▸ **Work instructions**
Up through the line that contains "-190,7 +190,6 @@", retype the entries exactly, beginning at the very first line.

Web document revisions:
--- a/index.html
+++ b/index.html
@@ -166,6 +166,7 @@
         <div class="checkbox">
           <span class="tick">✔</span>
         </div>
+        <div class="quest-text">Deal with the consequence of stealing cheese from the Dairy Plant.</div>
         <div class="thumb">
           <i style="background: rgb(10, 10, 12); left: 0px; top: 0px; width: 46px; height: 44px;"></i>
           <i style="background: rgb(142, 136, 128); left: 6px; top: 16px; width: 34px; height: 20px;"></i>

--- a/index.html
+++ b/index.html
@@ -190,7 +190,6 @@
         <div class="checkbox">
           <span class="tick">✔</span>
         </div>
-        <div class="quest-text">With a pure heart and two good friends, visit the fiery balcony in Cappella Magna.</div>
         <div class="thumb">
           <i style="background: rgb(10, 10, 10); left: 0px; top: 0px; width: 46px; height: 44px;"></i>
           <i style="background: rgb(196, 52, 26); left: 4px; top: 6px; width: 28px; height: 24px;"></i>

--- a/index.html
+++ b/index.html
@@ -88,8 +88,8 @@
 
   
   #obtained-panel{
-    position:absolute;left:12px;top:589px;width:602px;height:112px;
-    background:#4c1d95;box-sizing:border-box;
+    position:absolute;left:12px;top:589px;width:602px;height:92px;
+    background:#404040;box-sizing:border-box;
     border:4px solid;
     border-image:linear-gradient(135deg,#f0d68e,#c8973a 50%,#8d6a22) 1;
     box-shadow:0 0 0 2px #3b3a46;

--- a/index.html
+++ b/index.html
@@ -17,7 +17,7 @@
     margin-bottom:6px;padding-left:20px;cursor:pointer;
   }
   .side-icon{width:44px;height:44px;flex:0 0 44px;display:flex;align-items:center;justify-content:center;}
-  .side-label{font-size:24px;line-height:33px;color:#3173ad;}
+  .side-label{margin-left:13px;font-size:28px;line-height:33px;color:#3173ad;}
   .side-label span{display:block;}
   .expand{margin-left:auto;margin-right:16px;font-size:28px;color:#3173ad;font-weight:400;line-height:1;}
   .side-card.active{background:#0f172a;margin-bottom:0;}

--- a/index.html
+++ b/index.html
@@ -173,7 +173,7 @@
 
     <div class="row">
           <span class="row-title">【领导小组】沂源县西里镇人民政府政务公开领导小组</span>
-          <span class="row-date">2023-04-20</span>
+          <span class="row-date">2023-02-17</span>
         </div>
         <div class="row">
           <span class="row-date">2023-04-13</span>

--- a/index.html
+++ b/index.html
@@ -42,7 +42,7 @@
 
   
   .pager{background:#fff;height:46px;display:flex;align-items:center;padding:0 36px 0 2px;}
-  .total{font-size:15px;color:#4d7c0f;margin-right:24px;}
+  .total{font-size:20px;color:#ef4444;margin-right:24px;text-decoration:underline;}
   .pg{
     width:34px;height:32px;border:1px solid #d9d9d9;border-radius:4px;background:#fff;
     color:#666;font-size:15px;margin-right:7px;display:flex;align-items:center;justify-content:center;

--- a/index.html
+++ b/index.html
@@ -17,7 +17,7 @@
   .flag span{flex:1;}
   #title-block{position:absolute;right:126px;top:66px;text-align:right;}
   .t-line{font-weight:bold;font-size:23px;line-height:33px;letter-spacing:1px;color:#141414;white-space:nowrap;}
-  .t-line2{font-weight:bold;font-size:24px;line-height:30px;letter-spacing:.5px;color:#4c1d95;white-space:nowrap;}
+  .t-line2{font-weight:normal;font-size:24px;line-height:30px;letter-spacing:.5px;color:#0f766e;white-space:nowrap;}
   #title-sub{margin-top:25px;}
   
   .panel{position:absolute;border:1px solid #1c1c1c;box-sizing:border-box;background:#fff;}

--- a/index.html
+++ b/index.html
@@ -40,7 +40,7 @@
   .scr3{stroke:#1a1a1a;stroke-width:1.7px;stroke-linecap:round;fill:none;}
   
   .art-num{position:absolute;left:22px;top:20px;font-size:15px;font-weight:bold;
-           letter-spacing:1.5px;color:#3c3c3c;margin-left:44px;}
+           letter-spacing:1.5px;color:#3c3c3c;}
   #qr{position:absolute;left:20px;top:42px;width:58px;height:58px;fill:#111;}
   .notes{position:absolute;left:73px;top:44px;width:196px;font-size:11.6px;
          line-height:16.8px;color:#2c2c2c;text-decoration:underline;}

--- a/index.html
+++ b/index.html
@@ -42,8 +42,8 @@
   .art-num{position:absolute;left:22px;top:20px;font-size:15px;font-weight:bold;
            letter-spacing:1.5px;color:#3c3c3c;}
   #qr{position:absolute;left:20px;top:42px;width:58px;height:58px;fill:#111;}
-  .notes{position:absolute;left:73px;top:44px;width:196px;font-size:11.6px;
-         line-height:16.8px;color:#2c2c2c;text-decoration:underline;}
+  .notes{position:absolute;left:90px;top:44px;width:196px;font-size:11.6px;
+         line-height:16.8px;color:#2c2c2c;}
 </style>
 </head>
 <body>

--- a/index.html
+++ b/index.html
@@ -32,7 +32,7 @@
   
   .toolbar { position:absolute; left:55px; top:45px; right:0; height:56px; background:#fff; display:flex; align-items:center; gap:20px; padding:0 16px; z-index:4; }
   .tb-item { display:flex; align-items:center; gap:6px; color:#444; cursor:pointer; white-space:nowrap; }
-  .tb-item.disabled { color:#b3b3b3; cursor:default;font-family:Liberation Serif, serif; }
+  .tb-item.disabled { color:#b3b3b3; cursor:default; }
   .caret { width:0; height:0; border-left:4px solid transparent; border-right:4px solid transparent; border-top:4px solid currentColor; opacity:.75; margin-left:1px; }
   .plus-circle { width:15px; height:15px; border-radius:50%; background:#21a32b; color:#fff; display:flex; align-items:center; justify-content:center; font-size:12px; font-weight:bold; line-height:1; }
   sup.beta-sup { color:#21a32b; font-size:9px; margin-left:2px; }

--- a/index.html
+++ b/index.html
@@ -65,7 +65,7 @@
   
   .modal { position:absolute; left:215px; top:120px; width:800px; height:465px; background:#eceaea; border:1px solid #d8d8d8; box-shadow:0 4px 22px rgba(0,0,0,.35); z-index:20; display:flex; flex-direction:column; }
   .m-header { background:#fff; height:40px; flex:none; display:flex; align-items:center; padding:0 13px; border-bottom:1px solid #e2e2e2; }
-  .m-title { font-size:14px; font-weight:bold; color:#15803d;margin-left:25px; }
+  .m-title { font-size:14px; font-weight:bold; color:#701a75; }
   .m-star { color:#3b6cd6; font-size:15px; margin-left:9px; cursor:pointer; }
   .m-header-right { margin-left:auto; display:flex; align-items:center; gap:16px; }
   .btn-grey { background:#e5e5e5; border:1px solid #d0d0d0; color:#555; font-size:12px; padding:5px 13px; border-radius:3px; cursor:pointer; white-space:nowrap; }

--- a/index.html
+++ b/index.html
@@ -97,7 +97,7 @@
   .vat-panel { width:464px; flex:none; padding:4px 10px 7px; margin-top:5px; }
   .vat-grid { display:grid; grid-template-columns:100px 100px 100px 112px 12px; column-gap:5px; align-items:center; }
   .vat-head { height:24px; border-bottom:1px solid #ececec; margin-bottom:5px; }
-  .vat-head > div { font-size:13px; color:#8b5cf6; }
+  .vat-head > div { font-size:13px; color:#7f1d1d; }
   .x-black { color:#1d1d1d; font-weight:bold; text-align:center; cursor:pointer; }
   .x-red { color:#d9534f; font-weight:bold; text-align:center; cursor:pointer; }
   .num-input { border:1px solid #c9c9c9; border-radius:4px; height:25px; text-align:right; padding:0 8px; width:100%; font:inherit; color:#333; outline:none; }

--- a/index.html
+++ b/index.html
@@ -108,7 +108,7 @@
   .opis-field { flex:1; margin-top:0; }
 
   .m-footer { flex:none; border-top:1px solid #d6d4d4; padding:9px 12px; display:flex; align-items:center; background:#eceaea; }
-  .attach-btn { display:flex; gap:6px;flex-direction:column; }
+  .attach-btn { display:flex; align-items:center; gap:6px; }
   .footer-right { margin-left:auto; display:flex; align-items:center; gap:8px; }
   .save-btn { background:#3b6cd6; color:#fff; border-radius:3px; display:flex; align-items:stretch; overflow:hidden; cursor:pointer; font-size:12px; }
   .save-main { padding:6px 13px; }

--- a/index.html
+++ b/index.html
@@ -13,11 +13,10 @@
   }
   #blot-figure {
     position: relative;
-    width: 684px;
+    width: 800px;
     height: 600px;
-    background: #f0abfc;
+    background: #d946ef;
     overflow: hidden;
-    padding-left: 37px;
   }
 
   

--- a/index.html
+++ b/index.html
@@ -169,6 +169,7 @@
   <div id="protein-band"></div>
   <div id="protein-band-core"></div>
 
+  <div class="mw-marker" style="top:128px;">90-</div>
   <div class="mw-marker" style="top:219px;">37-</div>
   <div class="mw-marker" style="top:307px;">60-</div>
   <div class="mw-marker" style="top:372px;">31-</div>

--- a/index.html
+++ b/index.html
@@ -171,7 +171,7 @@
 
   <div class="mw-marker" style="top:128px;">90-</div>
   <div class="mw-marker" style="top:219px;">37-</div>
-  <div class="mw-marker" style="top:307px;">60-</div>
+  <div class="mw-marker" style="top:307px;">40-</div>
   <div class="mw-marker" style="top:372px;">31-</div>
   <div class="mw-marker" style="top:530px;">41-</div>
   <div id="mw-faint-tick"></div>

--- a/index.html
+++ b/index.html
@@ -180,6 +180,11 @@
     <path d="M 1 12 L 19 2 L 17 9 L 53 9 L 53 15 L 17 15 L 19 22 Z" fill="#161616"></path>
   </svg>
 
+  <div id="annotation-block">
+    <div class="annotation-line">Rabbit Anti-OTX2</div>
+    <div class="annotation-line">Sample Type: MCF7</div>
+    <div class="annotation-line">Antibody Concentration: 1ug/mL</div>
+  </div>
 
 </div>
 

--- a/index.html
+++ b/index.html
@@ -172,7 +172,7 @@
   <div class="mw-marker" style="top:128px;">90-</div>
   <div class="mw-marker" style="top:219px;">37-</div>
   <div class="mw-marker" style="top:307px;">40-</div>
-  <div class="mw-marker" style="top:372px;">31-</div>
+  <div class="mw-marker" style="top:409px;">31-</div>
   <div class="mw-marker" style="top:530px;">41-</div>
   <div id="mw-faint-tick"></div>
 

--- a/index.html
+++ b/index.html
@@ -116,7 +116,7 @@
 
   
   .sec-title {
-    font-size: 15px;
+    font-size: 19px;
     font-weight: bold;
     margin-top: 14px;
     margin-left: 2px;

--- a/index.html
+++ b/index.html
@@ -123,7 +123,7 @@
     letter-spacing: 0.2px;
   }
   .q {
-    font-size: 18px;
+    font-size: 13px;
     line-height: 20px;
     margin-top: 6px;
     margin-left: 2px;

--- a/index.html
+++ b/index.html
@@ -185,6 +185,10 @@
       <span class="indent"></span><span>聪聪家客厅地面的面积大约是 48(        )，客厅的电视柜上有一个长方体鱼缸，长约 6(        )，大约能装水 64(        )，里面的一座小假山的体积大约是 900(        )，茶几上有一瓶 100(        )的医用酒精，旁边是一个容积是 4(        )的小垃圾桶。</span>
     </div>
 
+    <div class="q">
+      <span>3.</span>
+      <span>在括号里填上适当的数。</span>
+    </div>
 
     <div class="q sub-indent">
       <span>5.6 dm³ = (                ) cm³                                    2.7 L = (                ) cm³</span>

▸ **Response**
--- a/index.html
+++ b/index.html
@@ -166,6 +166,7 @@
         <div class="checkbox">
           <span class="tick">✔</span>
         </div>
+        <div class="quest-text">Deal with the consequence of stealing cheese from the Dairy Plant.</div>
         <div class="thumb">
           <i style="background: rgb(10, 10, 12); left: 0px; top: 0px; width: 46px; height: 44px;"></i>
           <i style="background: rgb(142, 136, 128); left: 6px; top: 16px; width: 34px; height: 20px;"></i>

--- a/index.html
+++ b/index.html
@@ -190,7 +190,6 @@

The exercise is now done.